Viterbi decoder - Festival Speech Synthesis System

Next: Linear regression, Previous: Ngrams, Up: Tools

25.4 Viterbi decoder

Another common tool is a Viterbi decoder. This C++ Class is defined in the speech tools library speech_tooks/include/EST_viterbi.h and speech_tools/stats/EST_viterbi.cc. A Viterbi decoder requires two functions at declaration time. The first constructs candidates at each stage, while the second combines paths. A number of options are available (which may change).

The prototypical example of use is in the part of speech tagger which using standard Ngram models to predict probabilities of tags. See src/modules/base/pos.cc for an example.

The Viterbi decoder can also be used through the Scheme function Gen_Viterbi. This function respects the parameters defined in the variable get_vit_params. Like other modules this parameter list is an assoc list of feature name and value. The parameters supported are:

Relation: The name of the relation the decoeder is to be applied to.
cand_function: A function that is to be called for each item that will return a list of candidates (with probilities).
return_feat: The name of a feature that the best candidate is to be returned in for each item in the named relation.
p_word: The previous word to the first item in the named relation (only used when ngrams are the "language model").
pp_word: The previous previous word to the first item in the named relation (only used when ngrams are the "language model").
ngramname: the name of an ngram (loaded by ngram.load) to be used as a "language model".
wfstmname: the name of a WFST (loaded by wfst.load) to be used as a "language model", this is ignored if an ngramname is also specified.
debug: If specified more debug features are added to the items in the relation.
gscale_p: Grammar scaling factor.

Here is a short example to help make the use of this facility clearer.

There are two parts required for the Viterbi decode a set of candidate observations and some "language model". For the math to work properly the candidate observations must be reverse probabilities (for each candidiate as given what is the probability of the observation, rather than the probability of the candidate given the observation). These can be calculated for the probabilties candidate given the observation divided by the probability of the candidate in isolation.

For the sake of simplicity let us assume we have a lexicon of words to distribution of part of speech tags with reverse probabilities. And an tri-gram called pos-tri-gram over ngram sequences of part of speech tags.
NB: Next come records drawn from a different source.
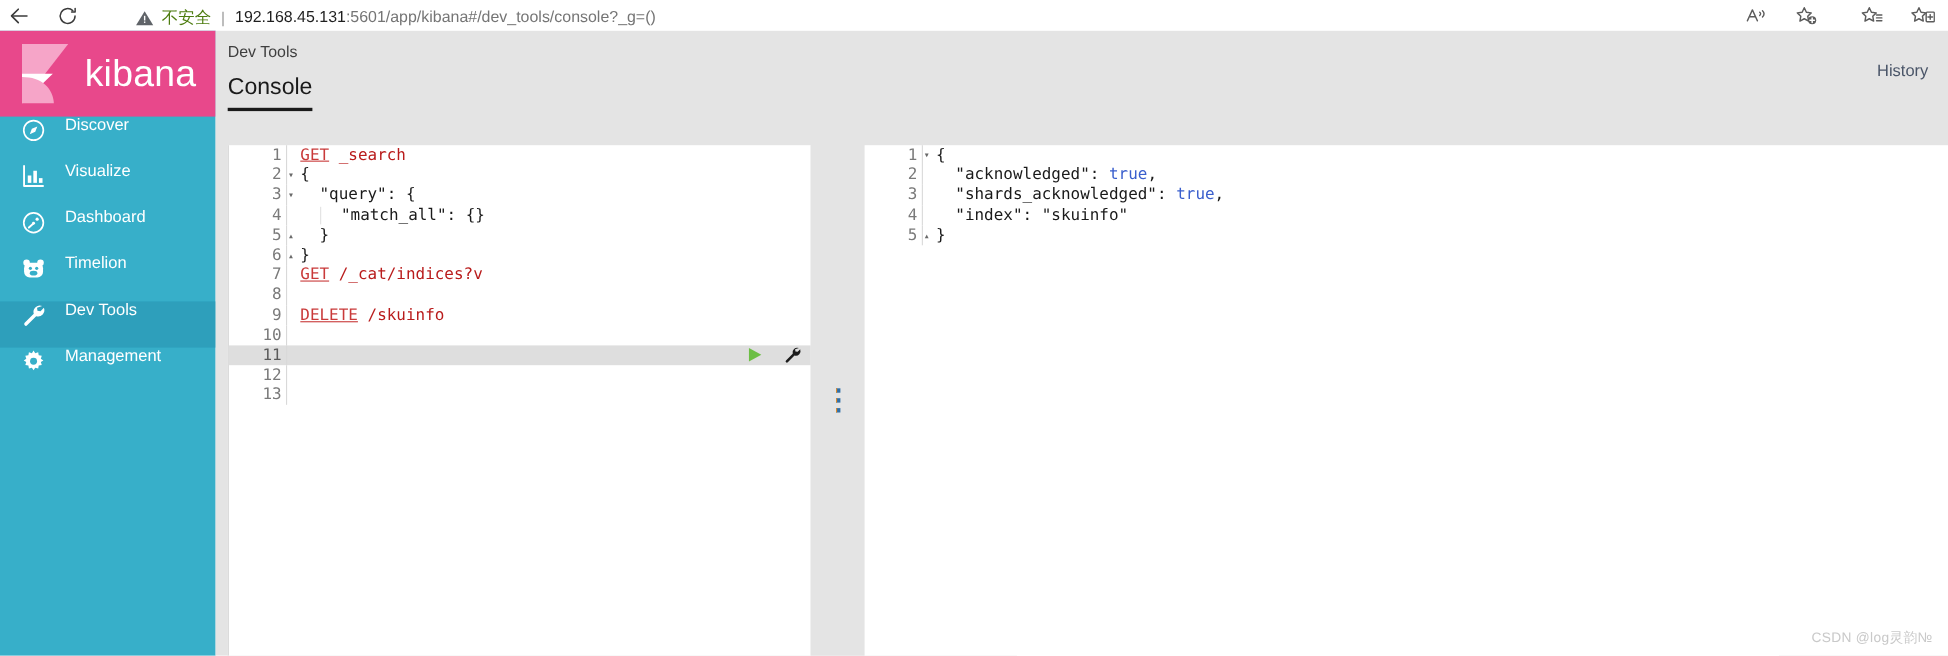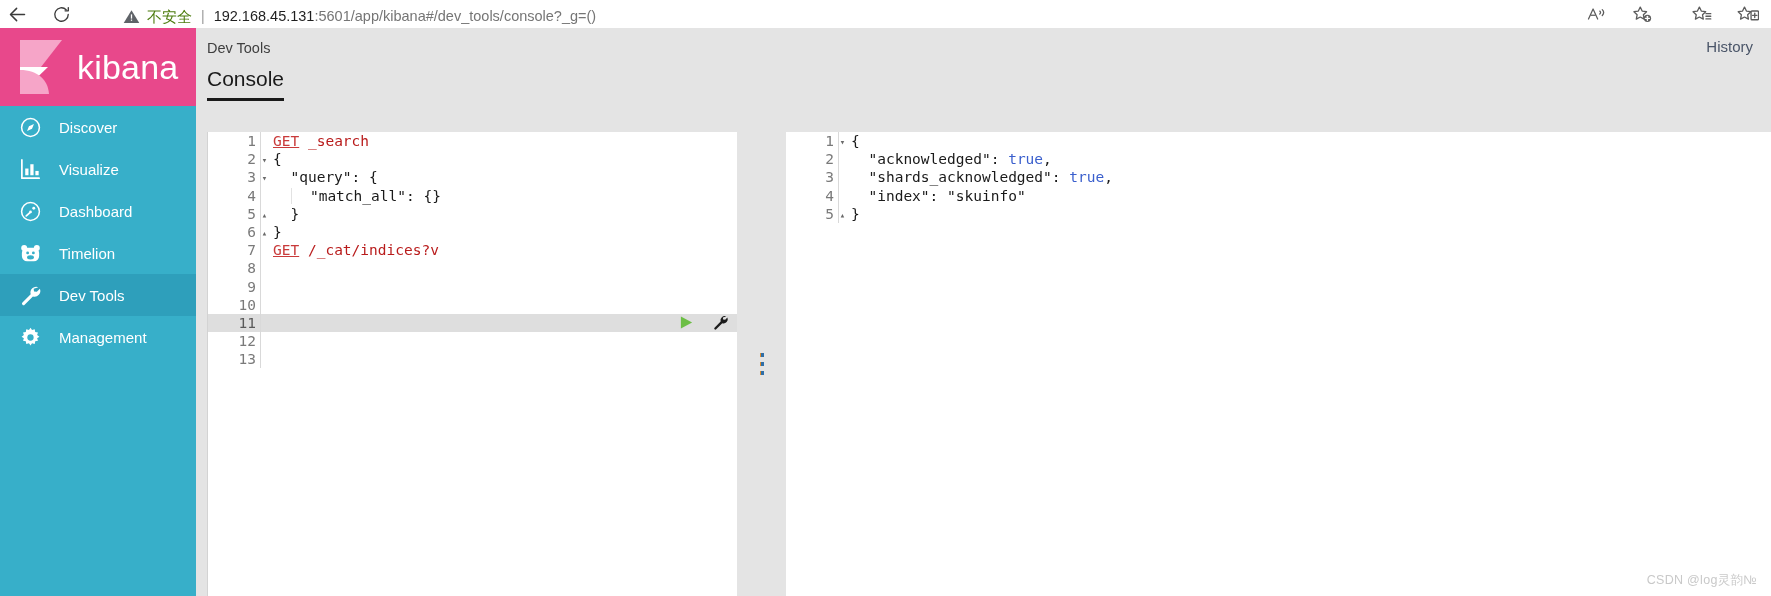"History" .history-link { top: 10px -> 28px }
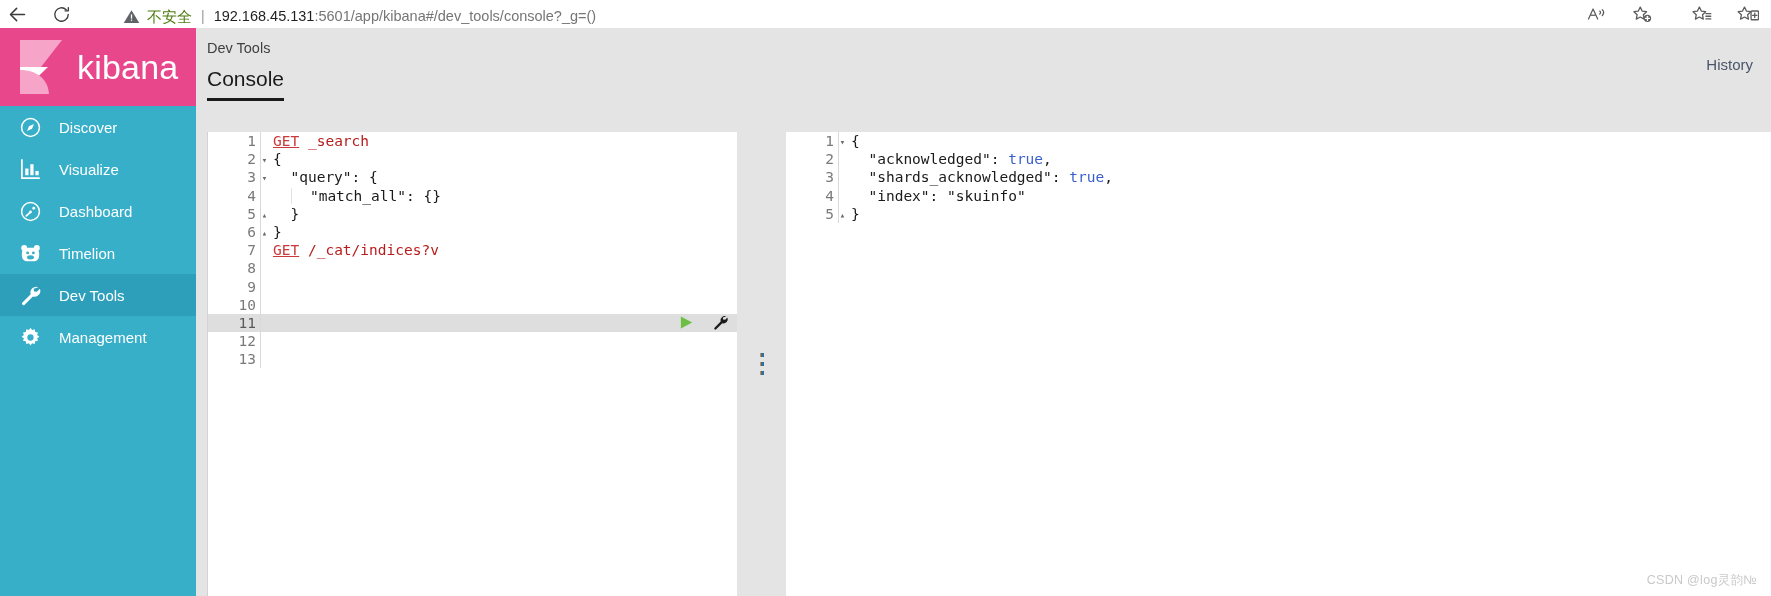"Discover" .nav-item { align-items: center -> none }
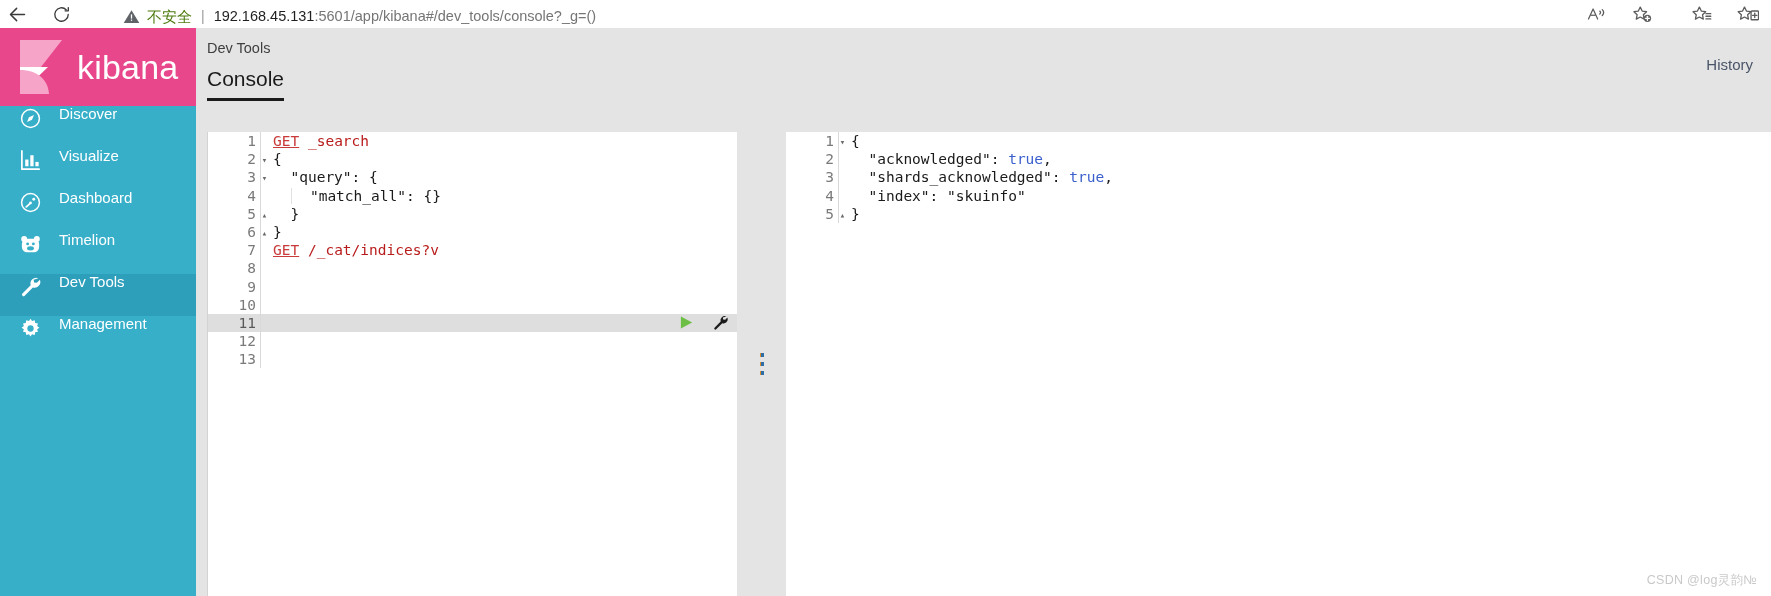"DELETE /skuinfo" div.src { html: none -> <div><span>DELETE</span> <span>/skuinfo</span></div> }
First we must define the candidate function

     (define (pos_cand_function w)
      ;; select the appropriate lexicon
      (lex.select 'pos_lex)
      ;; return the list of cands with rprobs
      (cadr
       (lex.lookup (item.name w) nil)))

The returned candidate list would look somthing like

     ( (jj -9.872) (vbd -6.284) (vbn -5.565) )
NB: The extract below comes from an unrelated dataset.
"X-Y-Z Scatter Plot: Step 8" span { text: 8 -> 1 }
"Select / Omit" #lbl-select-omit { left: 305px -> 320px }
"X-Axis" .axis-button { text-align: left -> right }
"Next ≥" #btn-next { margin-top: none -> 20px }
Our part of speech tagger function would look something like this

     (define (pos_tagger utt)
       (set! get_vit_params
             (list
              (list 'Relation "Word")
              (list 'return_feat 'pos_tag)
              (list 'p_word "punc")
              (list 'pp_word "nn")
              (list 'ngramname "pos-tri-gram")
              (list 'cand_function 'pos_cand_function)))
       (Gen_Viterbi utt)
       utt)

this will assign the optimal part of speech tags to each word in utt.